Esse estudo analisou um total de 418 cidades brasileiras, que juntas representam cerca de 60,28% da população do país. É importante ressaltar que o levantamento considera apenas municípios com mais de 80 mil habitantes, seguindo as estimativas populacionais de 2024 do Instituto Brasileiro de Geografia e Estatística (IBGE).
Entre 2023 e 2025, Juazeiro do Norte apresentou um aumento significativo no comprometimento financeiro, subindo 82 posições na lista de endividamento, o que demonstra um agravamento da situação econômica local. Na comparação com o ano anterior, a cidade avançou cinco posições, consolidando-se como a mais endividada do Ceará.
Contexto e Impactos do Endividamento
O indicador de endividamento faz parte do pilar de Sustentabilidade Fiscal, que inclui também os indicadores de Despesa com Pessoal, Dependência Fiscal e Taxa de Investimento. Segundo o presidente do Conselho Regional de Economia do Ceará (Corecon-Ce), Wandemberg Almeida, a posição de Juazeiro do Norte no ranking é resultado de um conjunto de fatores, como o aumento acelerado das despesas correntes, a rigidez orçamentária e as limitações na arrecadação própria.
Ele destaca que a cidade desempenha um papel regional importante, apresentando uma demanda crescente por serviços públicos, especialmente nas áreas de saúde, mobilidade e infraestrutura urbana. Esse cenário, por sua vez, pressiona o orçamento municipal e, na ausência de um aumento proporcional das receitas ou melhorias na eficiência fiscal, leva a um aumento da dívida pública.
“A queda de posições em relação a 2023 mostra que o ajuste fiscal na cidade não avançou no mesmo ritmo que em outros municípios similares”, afirma Almeida. O economista observa que o alto nível de endividamento reduz a capacidade de investimento do município e aumenta a dependência de transferências e renegociações financeiras, comprometendo a flexibilidade da gestão.
Possibilidades de Reversão e Medidas Necessárias
Apesar de considerar a situação de sustentabilidade fiscal preocupante, Wandemberg acredita que é possível reverter esse quadro. “Juazeiro possui uma economia regionalmente dinâmica, com um comércio e serviços robustos, o que indica que o problema não está na falta de uma base econômica, mas sim na necessidade de um melhor equilíbrio entre receitas, despesas e planejamento fiscal”, reflete.
Para superar os desafios atuais, ele sugere a implementação de um conjunto de medidas estruturais.
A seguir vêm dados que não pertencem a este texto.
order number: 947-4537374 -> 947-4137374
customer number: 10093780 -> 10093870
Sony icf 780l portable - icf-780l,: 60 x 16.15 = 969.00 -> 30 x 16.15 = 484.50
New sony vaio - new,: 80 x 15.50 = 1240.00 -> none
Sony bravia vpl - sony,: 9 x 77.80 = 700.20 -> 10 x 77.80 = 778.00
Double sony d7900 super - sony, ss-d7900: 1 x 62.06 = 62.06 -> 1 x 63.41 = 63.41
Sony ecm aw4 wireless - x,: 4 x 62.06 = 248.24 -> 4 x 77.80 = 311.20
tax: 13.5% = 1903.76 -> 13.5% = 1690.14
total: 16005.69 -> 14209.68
Entre as principais, destaca-se a necessidade de fortalecer a arrecadação própria do município, modernizando a administração tributária e combatendo a evasão, sem aumentar excessivamente a carga tributária sobre os cidadãos.
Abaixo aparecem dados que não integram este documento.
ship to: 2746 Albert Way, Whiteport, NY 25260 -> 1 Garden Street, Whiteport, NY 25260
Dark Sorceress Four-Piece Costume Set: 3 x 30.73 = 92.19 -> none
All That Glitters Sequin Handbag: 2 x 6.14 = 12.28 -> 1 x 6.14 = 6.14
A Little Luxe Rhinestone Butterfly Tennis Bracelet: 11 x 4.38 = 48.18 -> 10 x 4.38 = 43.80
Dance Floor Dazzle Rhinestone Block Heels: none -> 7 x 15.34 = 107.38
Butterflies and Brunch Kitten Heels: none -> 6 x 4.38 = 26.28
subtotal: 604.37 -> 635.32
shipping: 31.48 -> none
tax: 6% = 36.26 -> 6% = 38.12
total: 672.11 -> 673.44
A revisão das despesas, priorizando gastos que proporcionem um maior retorno social, também é essencial. Wandemberg enfatiza que um planejamento fiscal a médio e longo prazo, transparência na gestão das contas públicas e boa governança da dívida são fundamentais. Além disso, atrair investimentos e parcerias que ampliem a base econômica local pode ajudar a aumentar as receitas e aliviar a pressão sobre as finanças municipais ao longo do tempo.
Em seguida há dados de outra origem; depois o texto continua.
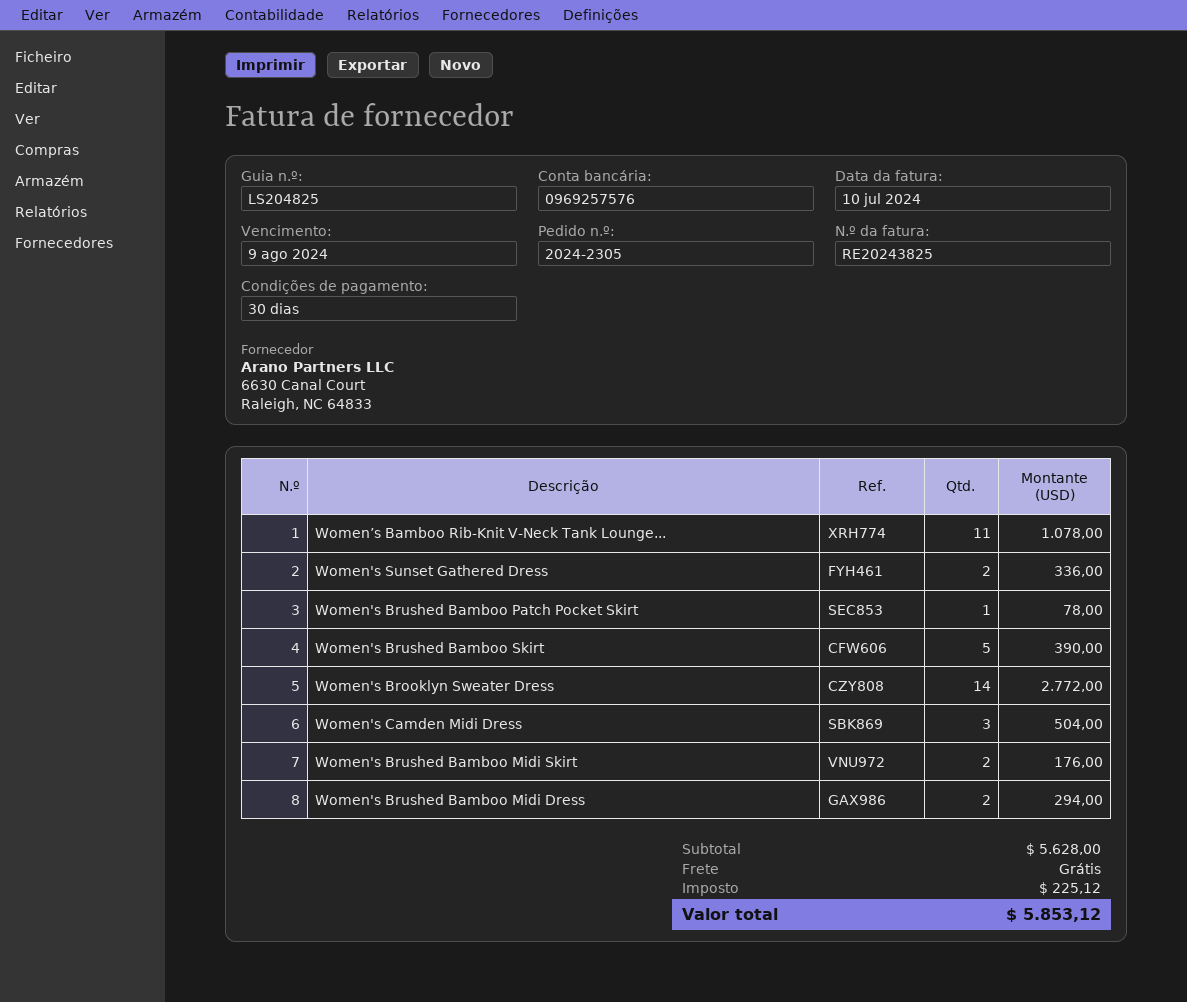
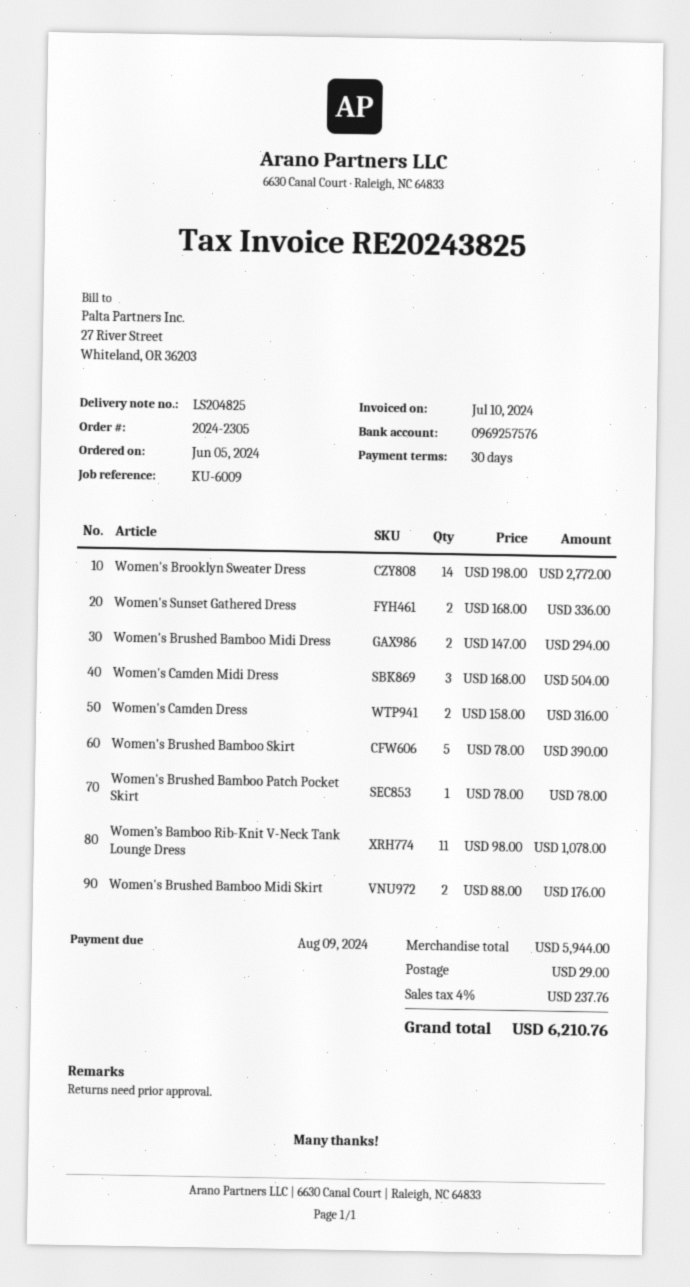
Women's Camden Dress: none -> 2 for 316.00
subtotal: 5628.00 -> 5944.00
shipping: 0.00 -> 29.00
tax: 225.12 -> 237.76
total: 5853.12 -> 6210.76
Compreendendo a Metodologia do Estudo
O ranking de competitividade dos municípios do CLP utiliza o indicador de endividamento, que é calculado a partir da razão entre a dívida consolidada líquida e a receita corrente líquida da administração pública municipal. Segundo o coordenador de Inteligência Técnica do CLP, Pedro Trippi, a receita corrente líquida representa o montante que o município efetivamente tem à disposição para custear políticas públicas e honrar compromissos financeiros.
“Para determinar essa métrica, consideramos as receitas correntes, como os tributos, e realizamos deduções para excluir repasses obrigatórios e receitas que não podem ser utilizadas livremente”, explica. A dívida consolidada líquida, por sua vez, inclui empréstimos e financiamentos adquiridos pelo município, descontando recursos disponíveis que podem ser usados para quitar esses débitos.
No caso de Juazeiro do Norte, o resultado da divisão que gerou a nota de 16,63 indica a necessidade urgente de ações para melhorar a saúde financeira da cidade. Municípios que não forneceram dados sobre o indicador receberam uma pontuação de 0, refletindo a importância de uma gestão financeira transparente e responsável para a sustentabilidade fiscal.